> The task:
Copy out exactly the lines from the one containing "Fig. S29. Model" to the end of the records below, both included, and nothing else.

> Extracted entries:

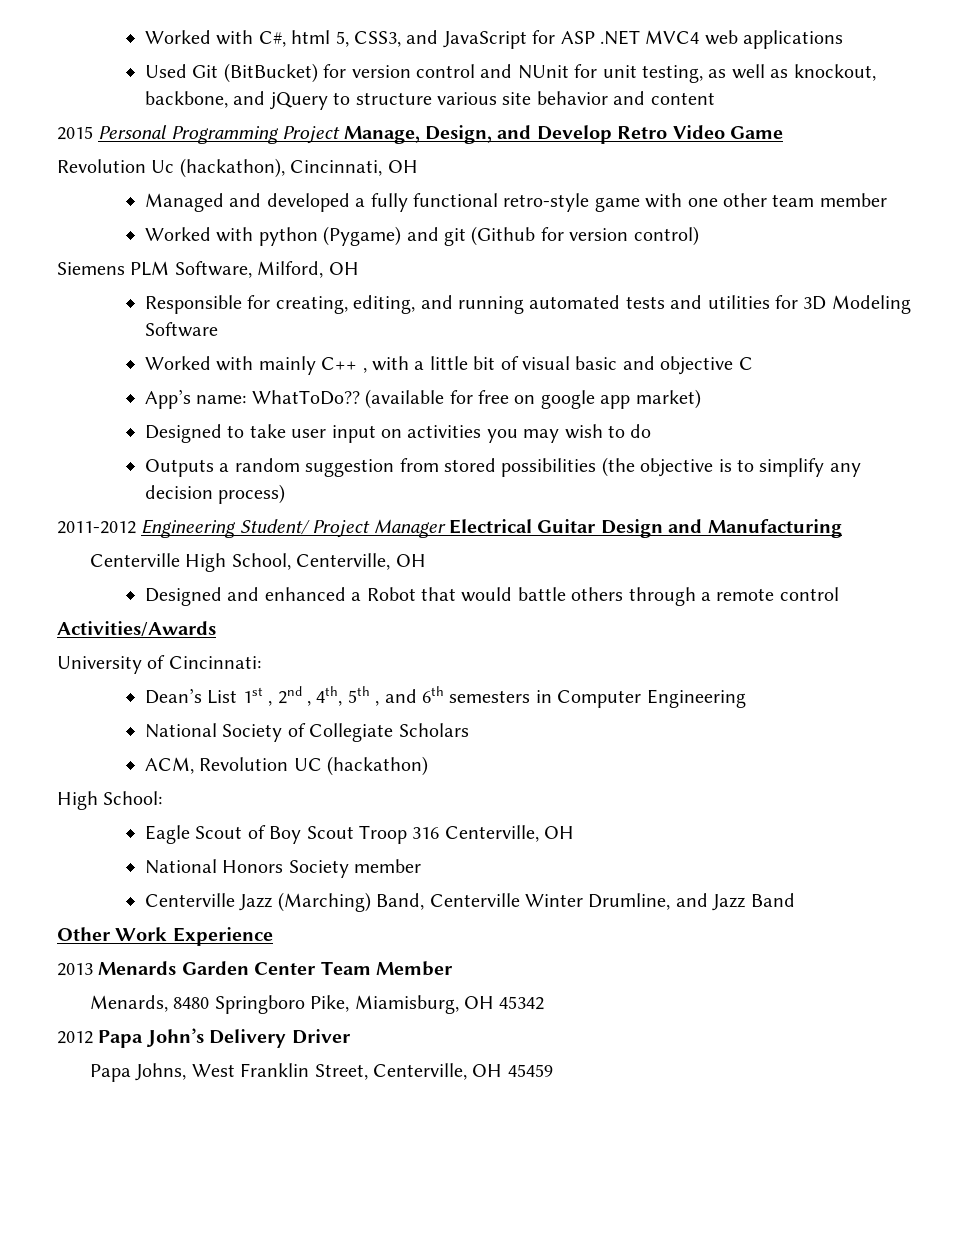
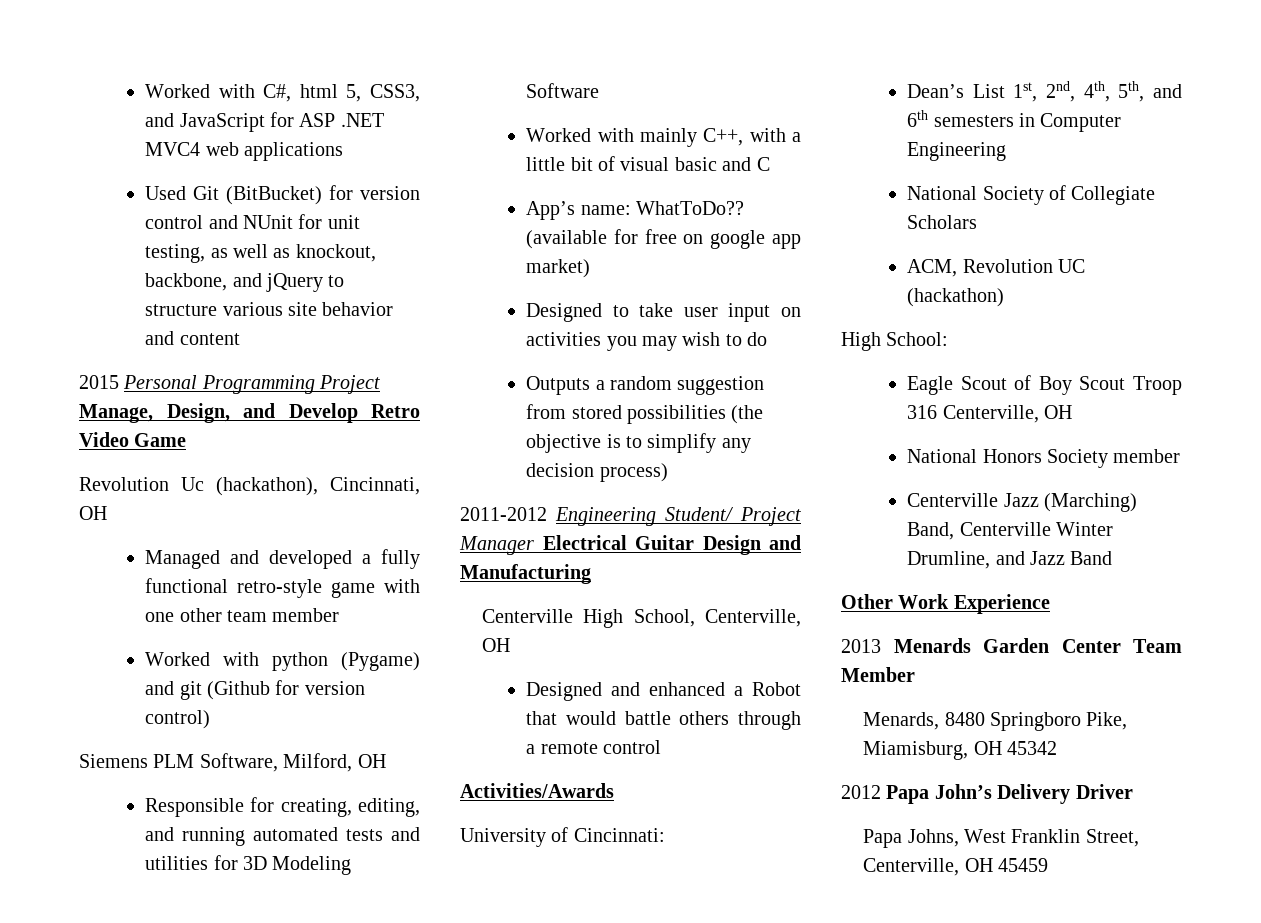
- Worked with mainly C++ , with a little bit of visual basic and objective C
+ Worked with mainly C++, with a little bit of visual basic and C
- Dean’s List 1st , 2nd , 4th, 5th , and 6th semesters in Computer Engineering
+ Dean’s List 1st, 2nd, 4th, 5th, and 6th semesters in Computer Engineering

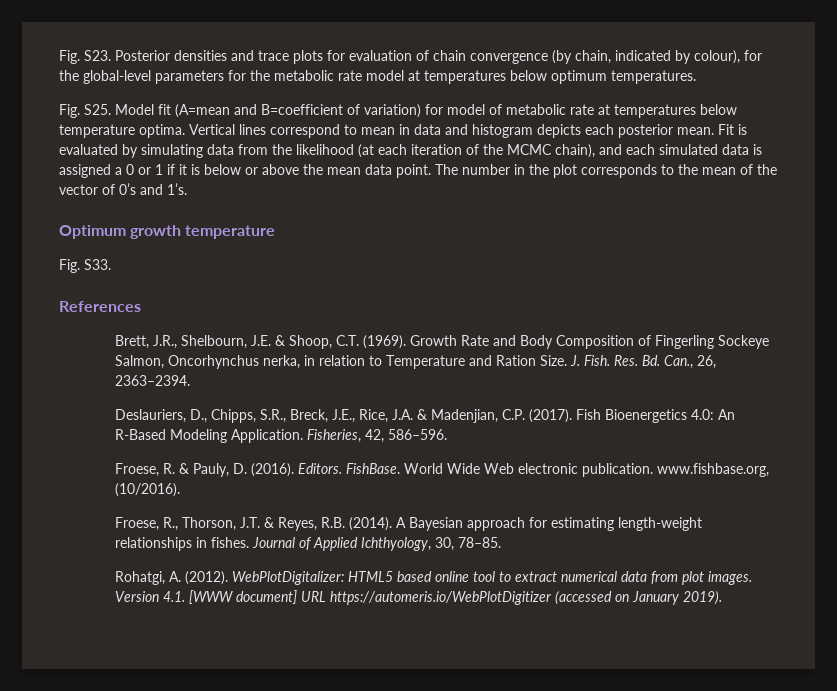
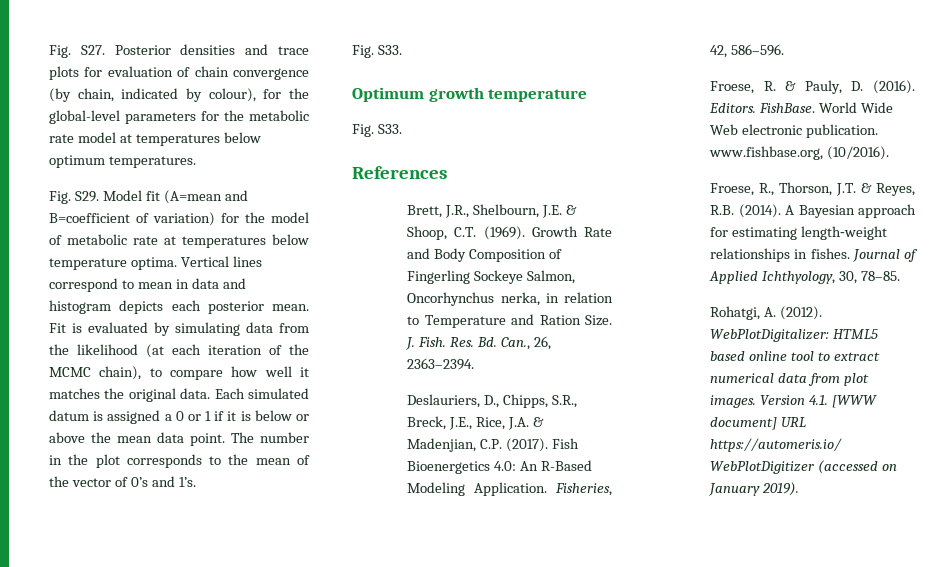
- Fig. S23. Posterior densities and trace plots for evaluation of chain convergence (by chain, indicated by colour), for the global-level parameters for the metabolic rate model at temperatures below optimum temperatures.
+ Fig. S27. Posterior densities and trace plots for evaluation of chain convergence (by chain, indicated by colour), for the global-level parameters for the metabolic rate model at temperatures below optimum temperatures.
- Fig. S25. Model fit (A=mean and B=coefficient of variation) for model of metabolic rate at temperatures below temperature optima.
+ Fig. S29. Model fit (A=mean and B=coefficient of variation) for the model of metabolic rate at temperatures below temperature optima.
- Fit is evaluated by simulating data from the likelihood (at each iteration of the MCMC chain), and each simulated data is assigned a 0 or 1 if it is below or above the mean data point.
+ Fit is evaluated by simulating data from the likelihood (at each iteration of the MCMC chain), to compare how well it matches the original data. Each simulated datum is assigned a 0 or 1 if it is below or above the mean data point.
  The number in the plot corresponds to the mean of the vector of 0’s and 1’s.
+ Fig. S33.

> Output for this exercise:
+ Fig. S29. Model fit (A=mean and B=coefficient of variation) for the model of metabolic rate at temperatures below temperature optima.
- Fit is evaluated by simulating data from the likelihood (at each iteration of the MCMC chain), and each simulated data is assigned a 0 or 1 if it is below or above the mean data point.
+ Fit is evaluated by simulating data from the likelihood (at each iteration of the MCMC chain), to compare how well it matches the original data. Each simulated datum is assigned a 0 or 1 if it is below or above the mean data point.
  The number in the plot corresponds to the mean of the vector of 0’s and 1’s.
+ Fig. S33.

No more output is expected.